Recorded data:

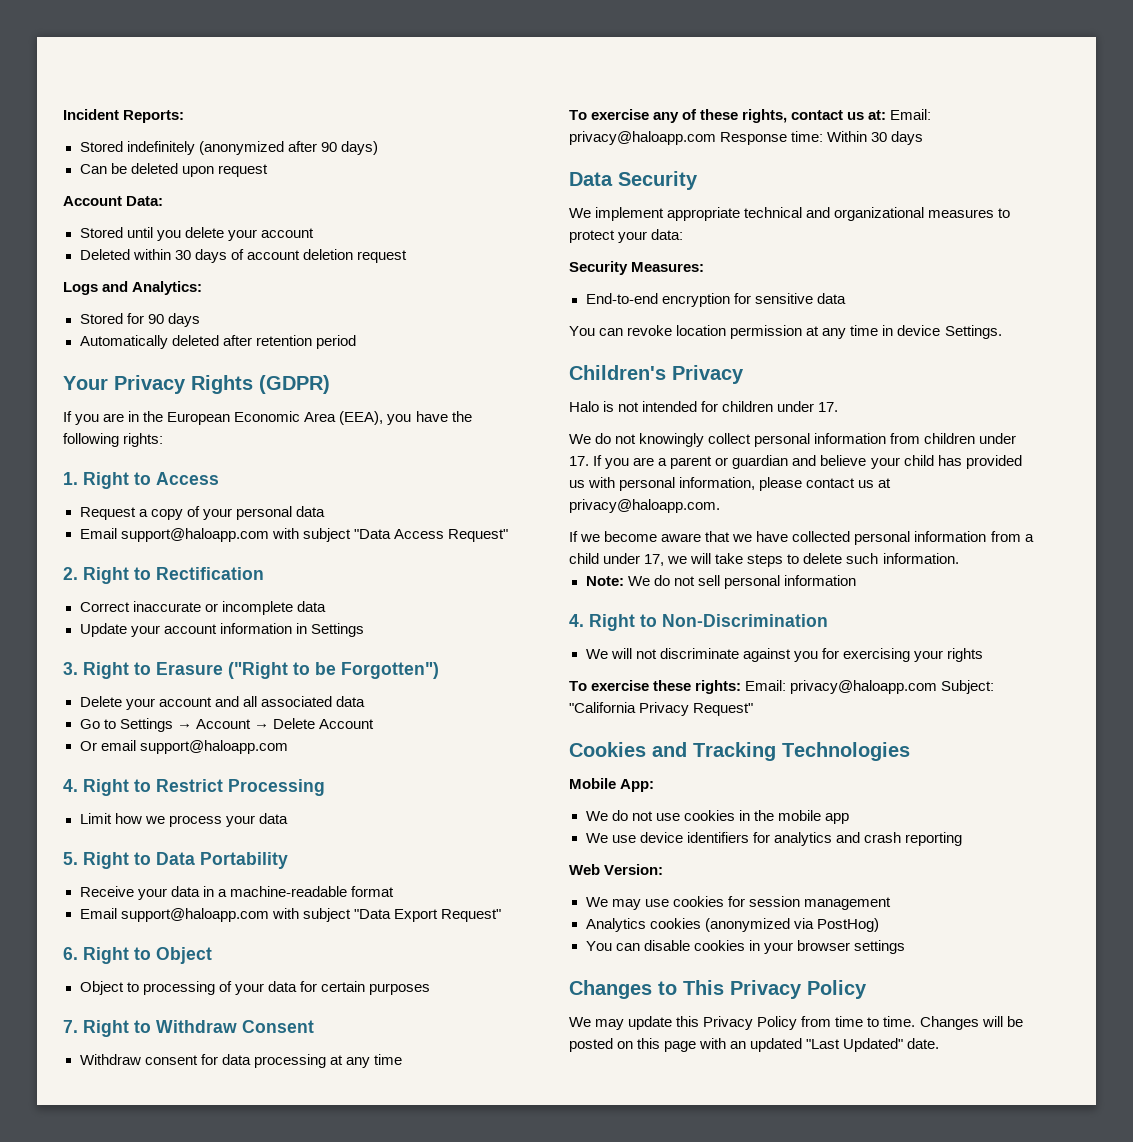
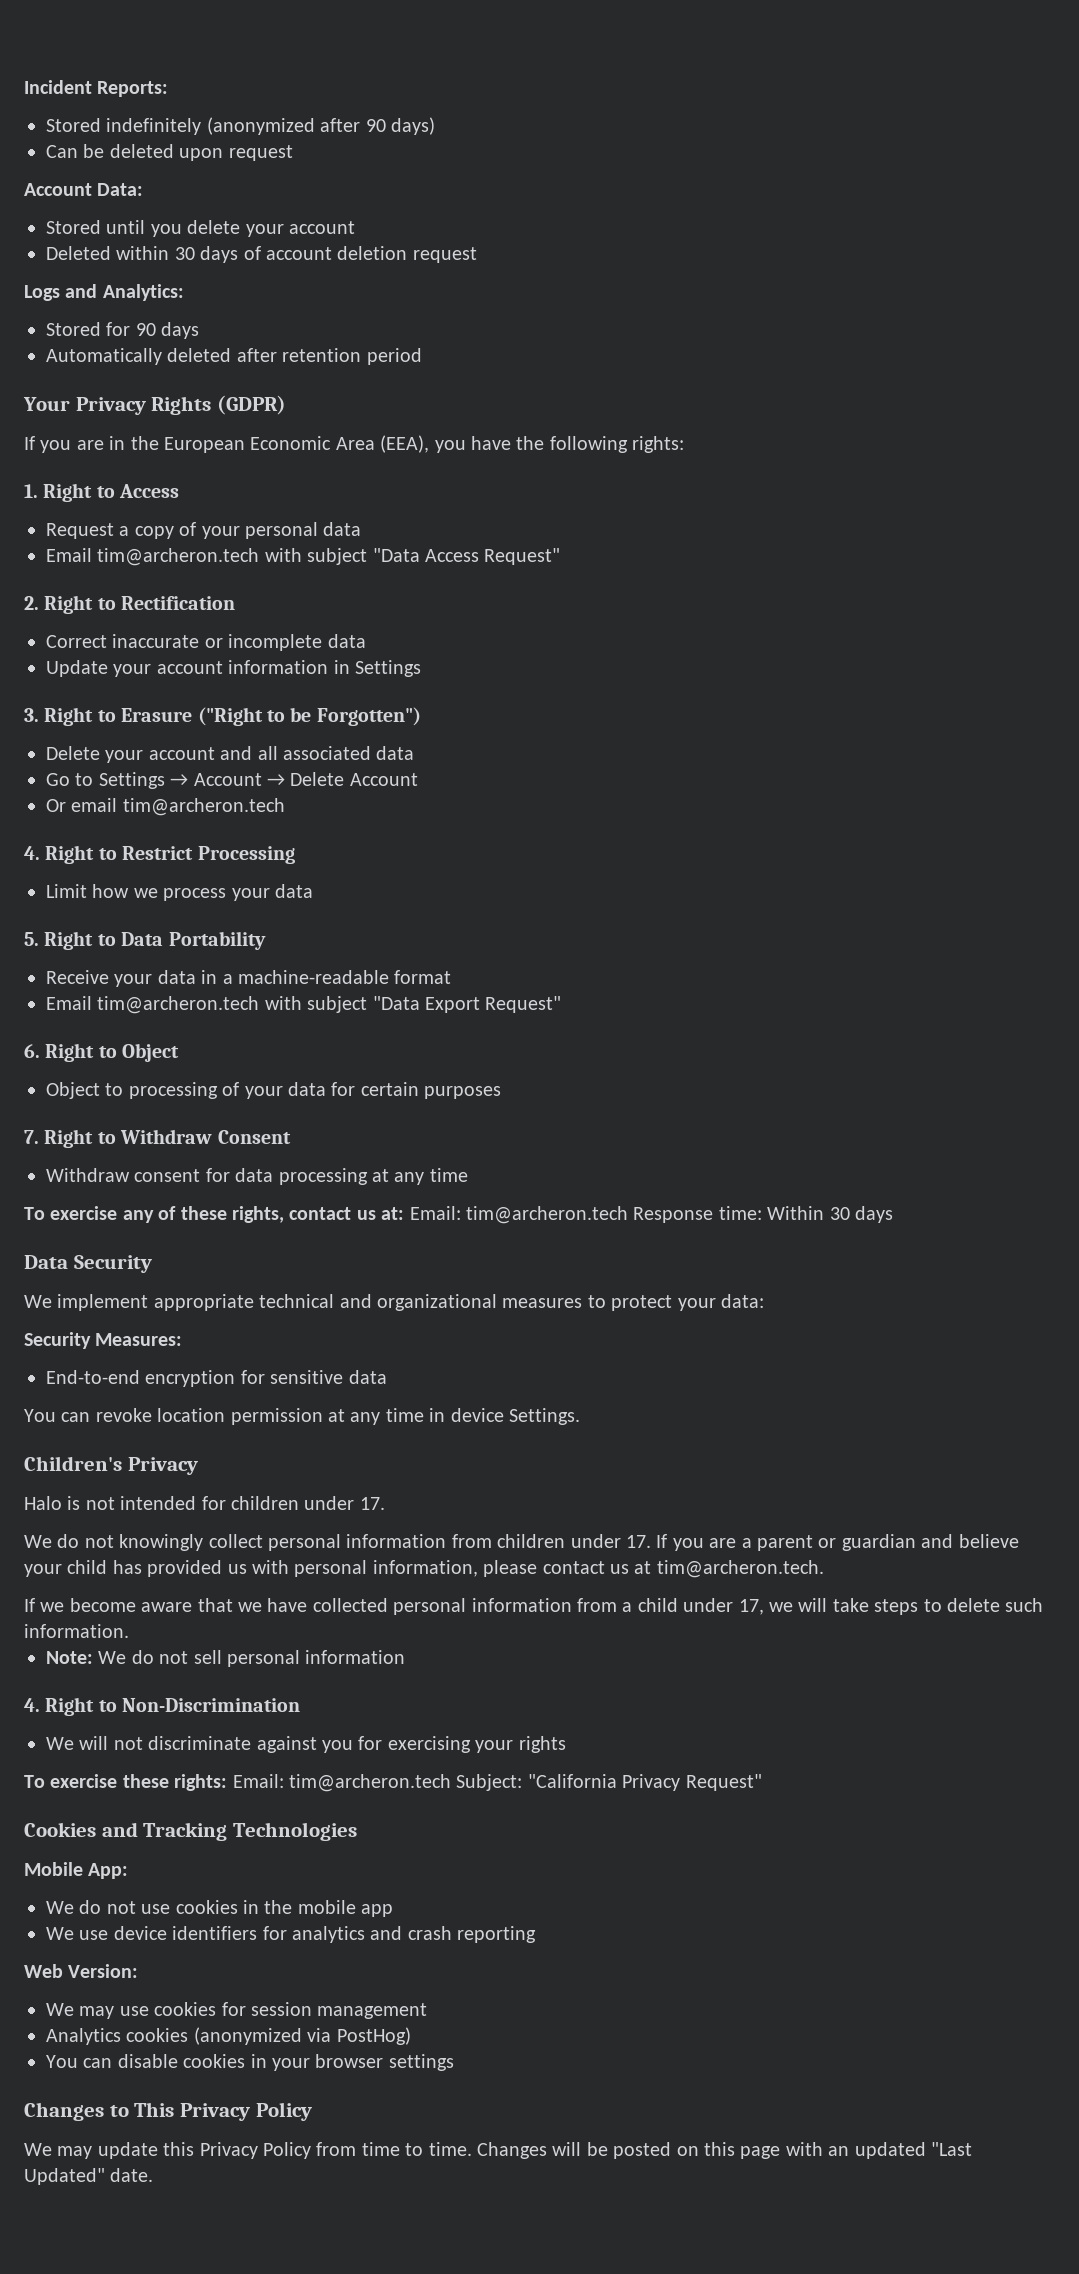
- Email support@haloapp.com with subject "Data Access Request"
+ Email tim@archeron.tech with subject "Data Access Request"
- Or email support@haloapp.com
+ Or email tim@archeron.tech
- Email support@haloapp.com with subject "Data Export Request"
+ Email tim@archeron.tech with subject "Data Export Request"
- To exercise any of these rights, contact us at: Email: privacy@haloapp.com Response time: Within 30 days
+ To exercise any of these rights, contact us at: Email: tim@archeron.tech Response time: Within 30 days
- We do not knowingly collect personal information from children under 17. If you are a parent or guardian and believe your child has provided us with personal information, please contact us at privacy@haloapp.com.
+ We do not knowingly collect personal information from children under 17. If you are a parent or guardian and believe your child has provided us with personal information, please contact us at tim@archeron.tech.
- To exercise these rights: Email: privacy@haloapp.com Subject: "California Privacy Request"
+ To exercise these rights: Email: tim@archeron.tech Subject: "California Privacy Request"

(Aim of the exercise) Copy out the preceding entries without a single change, leaving out the pictures.

(Solution below)
- Email support@haloapp.com with subject "Data Access Request"
+ Email tim@archeron.tech with subject "Data Access Request"
- Or email support@haloapp.com
+ Or email tim@archeron.tech
- Email support@haloapp.com with subject "Data Export Request"
+ Email tim@archeron.tech with subject "Data Export Request"
- To exercise any of these rights, contact us at: Email: privacy@haloapp.com Response time: Within 30 days
+ To exercise any of these rights, contact us at: Email: tim@archeron.tech Response time: Within 30 days
- We do not knowingly collect personal information from children under 17. If you are a parent or guardian and believe your child has provided us with personal information, please contact us at privacy@haloapp.com.
+ We do not knowingly collect personal information from children under 17. If you are a parent or guardian and believe your child has provided us with personal information, please contact us at tim@archeron.tech.
- To exercise these rights: Email: privacy@haloapp.com Subject: "California Privacy Request"
+ To exercise these rights: Email: tim@archeron.tech Subject: "California Privacy Request"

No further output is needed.